ViewportA window cut through Paper Space that displays Model Space content at a defined scale. Think of it as a camera pointing at your model from above.
LayerA named graphic channel. Every object in a drawing lives on a layer. Layers control color, linetype, lineweight, visibility, and printability for all objects assigned to them.
XREF (External Reference)A linked drawing file that appears in your drawing but lives in a separate file. Changes to the source file update in your drawing automatically. The survey drawing is an XREF.
BlockA reusable symbol definition stored in the drawing. One definition, many placed instances. Edit the definition and all instances update.
HatchA fill pattern applied within a closed boundary. Represents materials and surfaces on plan drawings. Never explode a hatch!
LinetypeThe dash/dot pattern of a line — Continuous, Dashed, Center, Phantom, Divide, Fenceline, etc. Communicates element type and condition.
LineweightThe physical width of a plotted line, in millimeters. Controlled by the color-to-lineweight mapping in the CTB pen settings file.
CTB (Color-Dependent Plot Style Table)A file that maps AutoCAD colors to output lineweights. The Dave_Purdue.ctb file defines the lineweight standard for this course.
Annotative ScaleA system that automatically adjusts the size of text, dimensions, and linetypes based on the viewport scale. Create once, display correctly at any scale. Define this BEFORE drawing content.
eTransmitAutoCAD's file packaging command.
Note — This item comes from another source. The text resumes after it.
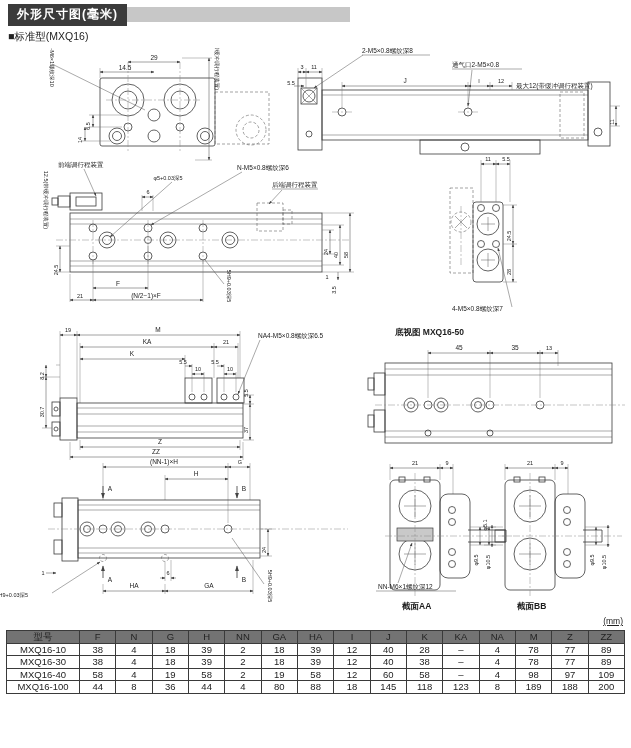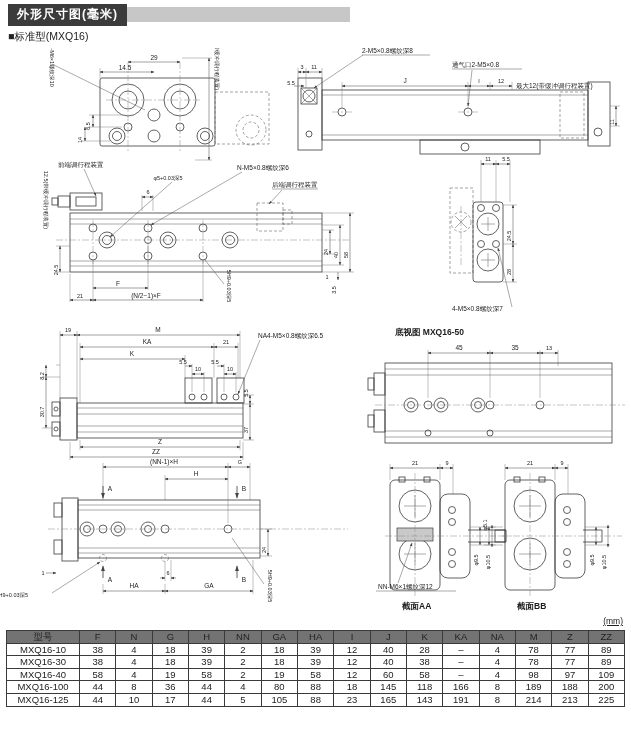"166" td { text: 166 -> 123 }
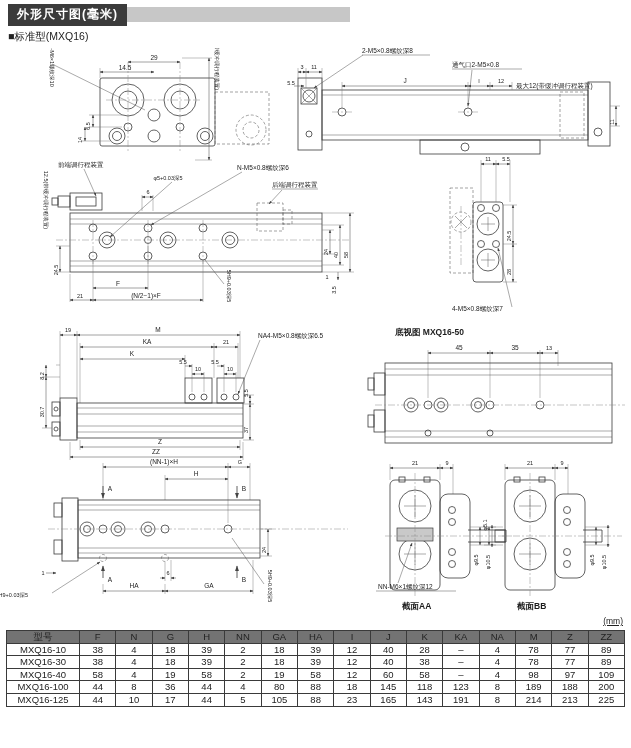"MXQ16-125" tr { html: <tr> <td>MXQ16-125</td> <td>44</td> <td>10</td> <td>17</td> <td>44</td> <td>5</td> <td>105</td> <td>88</td> <td>23</td> <td>165</td> <td>143</td> <td>191</td> <td>8</td> <td>214</td> <td>213</td> <td>225</td> </tr> -> none }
Bundles a drawing with all its referenced files (XREFs, images, fonts, pen settings) into a single archive for delivery or archiving.
Purge (PU)Removes unused named objects from the drawing file — layers with no objects, block definitions with no instances, unused linetypes and text styles. Keeps files clean and lightweight.
Audit (AU)Checks the drawing file for structural errors and offers to repair them. Run before any major submission.
UCS (User Coordinate System)Defines the orientation of the X,Y coordinate system. Aligning the UCS to an angled object (UCS OB) makes it easy to draw perpendicular to that object — critical for section construction.
OSNAP (F3)Object Snap. Constrains the cursor to geometrically exact points on existing objects: endpoints, midpoints, intersections, centers, perpendicular points, etc.
Polyline (PL)A connected sequence of line and arc segments treated as a single object. The standard drawing element for all site geometry in this course. Never use simple lines.
Dynamic Input (F12)On-screen coordinate and command input that follows the cursor. An alternative to reading the command line — useful for coordinate entry without looking away from the drawing.
PEDIT (PE)The polyline editor. Closes open polylines, joins separate segments into one, adjusts width, and edits individual vertices.

From the office

The most common source of confusion in shared CAD files is terminology. "Block" and "XREF" are not interchangeable — they describe fundamentally different things. "Layer" and "color" are not the same — color in this system is a proxy for lineweight, not a visual style choice. Using these terms correctly is what separates someone who understands the system from someone who is guessing their way through it.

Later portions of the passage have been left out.